I think the last time I wrote a blog about a party, I gave up trying to write a coherent narrative and just started listing stuff that happened in no order. This was because it was easier to list than it was to string together smoothly and professionally. Of course, a year on from that, I have become a more accomplished writer, have gotten into Oxford and am more secure in my literary skills; therefore, I am going to do exactly the same thing, except this time I will use co-ordinating conjunctions (I learnt that term in English Language A Level!) to bridge the gap between the points:

  • Amy showed up carrying a bloodied baby doll; we then threw it onto the barbeque and its head melted a bit and went conical; then its body split open and beads came out so I drop kicked it across the lawn
    and...
  • Kit showed up dressed in black face paint and an afro. When I first saw him, I said "Who is the black guy?" then I realised it was him and I nearly split open my liver laughing."I thought that dressing up as a zombie was boring so I decided to come as a black guy" he confided in me
    and...
  • I was given a bottle of champagne. I popped it open outside and hit a girl in the back of the head. I then wandered around swigging from the bottle but then I lost it. Then I thought I found it again but it turned out to be white wine
    but...
  • Cassie had a bottle of absinthe. She offered me some and I had a swig. I do not like absinthe, I realised as it trickled down the back of my throat. You know how when you sup a really strong alcohol it makes spit just spontaneously well up from different parts of your mouth? Well, that was still happening to me TEN MINUTES LATER
    however...
  • Tom "LJ" Kempner showed up and gave me a Sean Young hip-flask which was well good. Then he drank a 2L bottle of Diamond White - the 7.5% Tramp Juice second only to Frosty Jacks (I should be an advertising executive) - and fell over. He locked himself in the toilet and fell over again. We phoned his mum and made her take him away, but he had lost his phone. "WHERE IS YOUR PHONE, LJ?" we asked. "In the middle" he said, so I kicked him and ran off.
    but...
  • I had some red paint in my shed which I used for making zombie blood. My good friend Ogg told me to paint something "Really offensive" on his back. I was annoyed with him so I wrote "I LUV STEVE" and then ran off.
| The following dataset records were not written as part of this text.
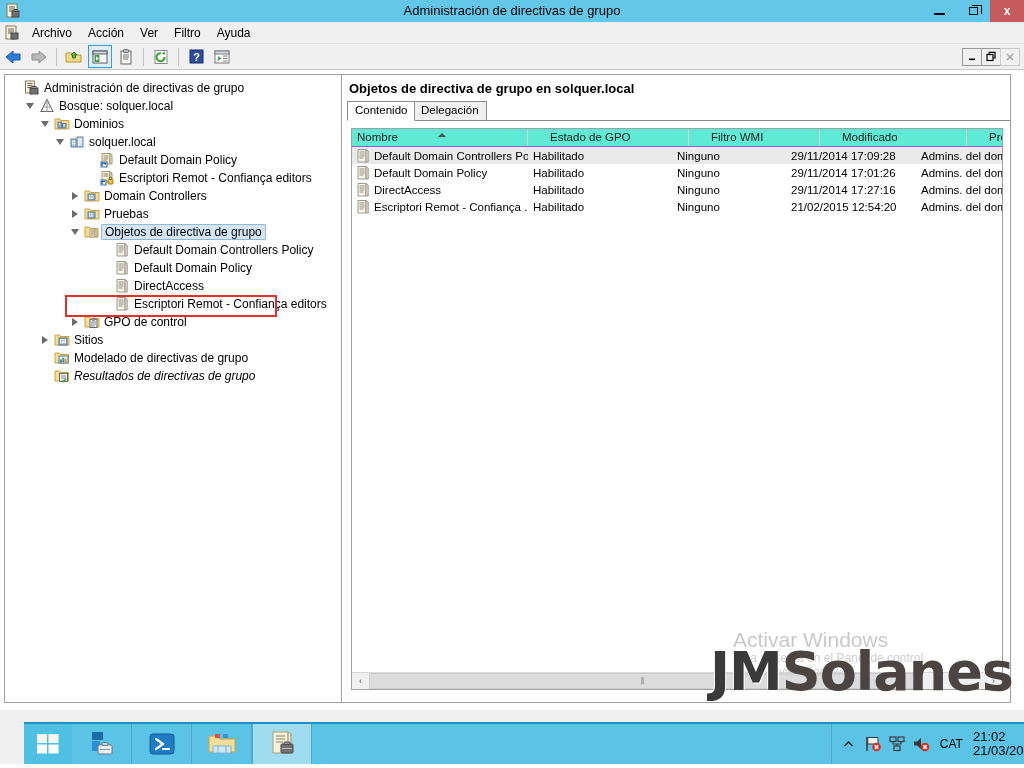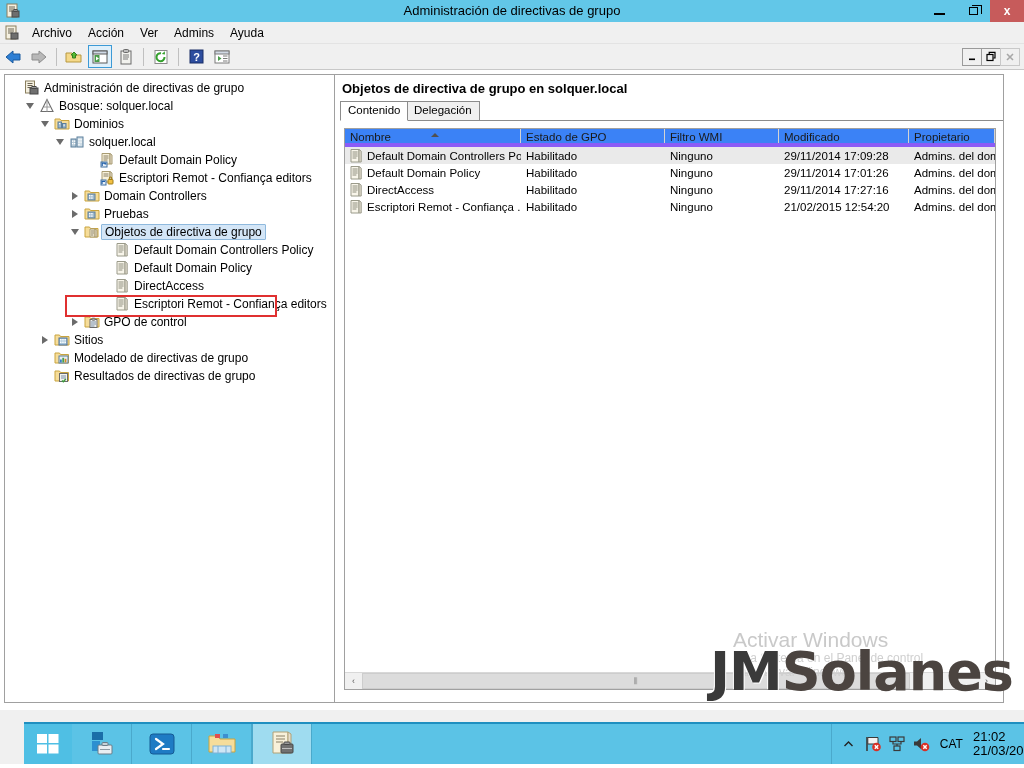--- a/index.html
+++ b/index.html
@@ -89,21 +89,21 @@
   .tree-pane {
     position: absolute; left: 4px; top: 4px; width: 341px; height: 629px;
     background: #ffffff; border: 1px solid #a0a0a0;
     overflow: hidden;
   }
   .splitter {
     position: absolute; left: 345px; top: 4px; width: 5px; height: 629px;
     background: #f0f0f0;
   }
   .list-pane {
-    position: absolute; left: 334px; top: 4px; width: 670px; height: 629px;
+    position: absolute; left: 341px; top: 4px; width: 670px; height: 629px;
     background: #ffffff; border: 1px solid #a0a0a0;
     overflow: hidden;
   }
 
   
   .tree { padding: 4px 0 0 2px; }
   .tnode {
     display: flex; align-items: center; height: 18px;
     font-size: 12px; color: #000; white-space: nowrap;
     position: relative;
@@ -137,22 +137,23 @@
     position: absolute; top: 0; height: 20px;
     border: 1px solid #8c8c8c; background: #f0f0f0;
     font-size: 11.5px; padding: 2px 7px 0 7px; color: #000;
   }
   .tab.selected { background: #ffffff; border-bottom: 1px solid #ffffff; z-index: 2; }
   .lv-wrap {
     position: absolute; left: 9px; top: 53px; width: 652px; height: 562px;
     border: 1px solid #a0a0a0; background: #fff; overflow: hidden;
   }
   .lv-head {
-    display: flex; height: 18px; background: #3b82f6;
-    border-bottom: 4px solid #8b5cf6;
+    display: flex; height: 18px; background: #5eead4;
+    border-bottom: 1px solid #8b5cf6;
+    gap: 17px;
   }
   .lv-th {
     font-size: 11.5px; color: #1a1a1a; padding: 2px 0 0 5px;
     border-right: 1px solid #d3d3d3; position: relative; overflow: hidden; white-space: nowrap;
   }
   .sortarrow {
     position: absolute; left: 86px; top: 4px;
     width: 0; height: 0;
     border-left: 4px solid transparent; border-right: 4px solid transparent;
     border-bottom: 4px solid #505050;
@@ -256,21 +257,21 @@
         <rect x="2" y="1" width="10" height="13" fill="#f5f0e0" stroke="#8a7f5f"></rect>
         <line x1="4" y1="4" x2="10" y2="4" stroke="#6b6454"></line>
         <line x1="4" y1="6" x2="10" y2="6" stroke="#6b6454"></line>
         <line x1="4" y1="8" x2="9" y2="8" stroke="#6b6454"></line>
         <rect x="7" y="8" width="7" height="6" fill="#6e6e6e" stroke="#4a4a4a"></rect>
       </svg>
     </div>
     <div class="menu-item"><span>Archivo</span></div>
     <div class="menu-item"><span>Acción</span></div>
     <div class="menu-item"><span>Ver</span></div>
-    <div class="menu-item"><span>Admins</span></div>
+    <div class="menu-item"><span>Filtro</span></div>
     <div class="menu-item"><span>Ayuda</span></div>
   </div>
 
   <div class="toolbar">
     <div class="tb-btn">
       <svg width="18" height="16" viewBox="0 0 18 16">
         <path d="M9 2 L2 8 L9 14 L9 11 L16 11 L16 5 L9 5 Z" fill="#2e7fd4" stroke="#1a5a9e" stroke-width="1"></path>
       </svg>
     </div>
     <div class="tb-btn">
@@ -594,21 +595,21 @@
               <svg width="16" height="16" viewBox="0 0 16 16">
                 <path d="M1 3 L5.5 3 L6.5 4.5 L14.5 4.5 L14.5 13 L1 13 Z" fill="#f6dd9a" stroke="#c9a43e"></path>
                 <rect x="5" y="6" width="9" height="7" fill="#e9eef5" stroke="#5b7f9c"></rect>
                 <rect x="6" y="9.5" width="1.8" height="3" fill="#3c7fc0"></rect>
                 <rect x="8.3" y="7.8" width="1.8" height="4.7" fill="#4aa04a"></rect>
                 <rect x="10.6" y="8.8" width="1.8" height="3.7" fill="#d08a28"></rect>
               </svg>
             </span>
             <span class="tlabel">Modelado de directivas de grupo</span>
           </div>
-          <div class="tnode" style="padding-left: 30px;">
+          <div class="tnode" style="padding-left: 30px; font-style: italic;">
             <span class="tw"></span>
             <span class="ticon">
               <svg width="16" height="16" viewBox="0 0 16 16">
                 <path d="M1 3 L5.5 3 L6.5 4.5 L14.5 4.5 L14.5 13 L1 13 Z" fill="#f6dd9a" stroke="#c9a43e"></path>
                 <rect x="5.5" y="5.5" width="8" height="8" fill="#f2f2ee" stroke="#6a6a6a"></rect>
                 <line x1="7" y1="8" x2="12" y2="8" stroke="#7a8fa8"></line>
                 <line x1="7" y1="10" x2="12" y2="10" stroke="#7a8fa8"></line>
                 <path d="M8 12.6 L9.3 13.8 L11.8 11" fill="none" stroke="#3a9a3a" stroke-width="1.4"></path>
               </svg>
             </span>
THE JOKE IS THAT STEVE IS HIS EX-'GIRL'FRIEND AND THEY BOTH PRETEND THEY HATE EACH OTHER TO COVER THE UNDERLYING SEXUAL CHEMISTRY, AND SHE WAS AT THE PARTY TOO! Ah, jokes.
    meanwhile...
  • Apparently there were about three massive arguments, breakups, breakdowns and fights. I didn't notice any of them as I was too busy not caring
    however...
  • My friend Pete, who from this point on I will refer to as 'DJ Pete', said that I could borrow his speakers for the dance room. However when he showed up, drinking Argentinian herbal tea that looked an awful lot like drugs (and I should know, I saw some drugs at the Reading Festival), it turned out that he was a: An actual DJ and b: under the impression that the speakers were to be positioned OUTSIDE. So they were basically bigger than my head and - DJ Pete assured me - would kill small insects that flew in their vicinity. I was like COOL so we set them up. Nobody went in the dance room.